Discorso Tenuto In Occasione Della Commemorazione Della 55° Giornata Della Memoria.
1. Ciao a tutti,
in qualità di presidente della commissione Cultura della Consulta Provinciale, vi chiedo soltanto
qualche minuto per parlare dell'evento al quale stiamo per partecipare e dell'istituzione che l'ha
organizzato.
L'evento è stato promosso dalla consulta provinciale, che è un organo istituzionale composto da
due rappresentanti degli studenti per ogni scuola, ed impiega risorse economiche per promuovere
iniziative di vario genere, tra cui la giornata della memoria, che viene regolarmente organizzata da
diversi anni; ma anche molte altre iniziative sia nella bassa bergamasca che in città e provincia.
La consulta, nella figura delle Commissioni Cultura e Bassa bergamasca, ha ritenuto importante
passare dei momenti di riflessione sul significato della giornata della memoria, per non
dimenticare i sei milioni di ebrei, morti per l’efferatezza di chi si è arrogato il diritto di poterli
considerare una razza inferiore, e quindi indesiderata.
Storicamente parlando, domani, ricorre il sessantacinquesimo anniversario dell'apertura del
celebre, quanto tristemente noto, campo di concentramento di Auschwitz-Birkenau, abbandonato
dai nazisti in fuga, poco prima dell'arrivo dei Russi. L'apertura dei cancelli restituì la libertà alle
migliaia di sopravvissuti al freddo e spietato sterminio. Forse, la giornata della Memoria, è
qualcosa di più del simbolico abbattimento dei cancelli, serve a non dimenticare il più vergognoso
evento storico della storia dell'umanità nei confronti di quei cittadini, anche italiani, che subirono
la deportazione, la prigionia e la morte.

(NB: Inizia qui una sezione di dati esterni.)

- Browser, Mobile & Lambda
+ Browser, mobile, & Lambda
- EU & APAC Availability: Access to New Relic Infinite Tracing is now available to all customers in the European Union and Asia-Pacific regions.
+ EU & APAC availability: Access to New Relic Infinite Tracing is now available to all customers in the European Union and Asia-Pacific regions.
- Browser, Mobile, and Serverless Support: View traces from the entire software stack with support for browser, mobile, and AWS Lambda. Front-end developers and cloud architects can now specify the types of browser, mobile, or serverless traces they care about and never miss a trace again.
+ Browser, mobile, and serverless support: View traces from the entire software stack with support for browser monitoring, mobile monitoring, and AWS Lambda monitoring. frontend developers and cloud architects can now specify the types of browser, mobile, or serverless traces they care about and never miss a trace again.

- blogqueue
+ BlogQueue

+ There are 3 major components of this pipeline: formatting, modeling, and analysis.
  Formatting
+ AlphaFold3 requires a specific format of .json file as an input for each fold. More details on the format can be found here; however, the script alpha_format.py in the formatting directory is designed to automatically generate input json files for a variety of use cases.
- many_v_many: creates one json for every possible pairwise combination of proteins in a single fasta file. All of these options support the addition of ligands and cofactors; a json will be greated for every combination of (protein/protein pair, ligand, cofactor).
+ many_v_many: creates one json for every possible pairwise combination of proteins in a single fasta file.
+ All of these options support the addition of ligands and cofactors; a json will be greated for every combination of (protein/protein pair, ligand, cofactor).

Abbiamo voluto ricordare questa giornata, perché il passato, per quanto possa essere amaro, non
è da rinnegare e dimenticare. Per essere più consapevoli di noi stessi, di chi siamo e di quali siano i
valori e gli errori su cui s'è costruita la nostra nazione non possiamo né chiudere gli occhi su
quanto è stato, né rifugiarci in un presente senza storia. Perché, come scrisse Indro Montanelli:
"Un popolo che ignora il proprio passato non saprà mai nulla del proprio presente".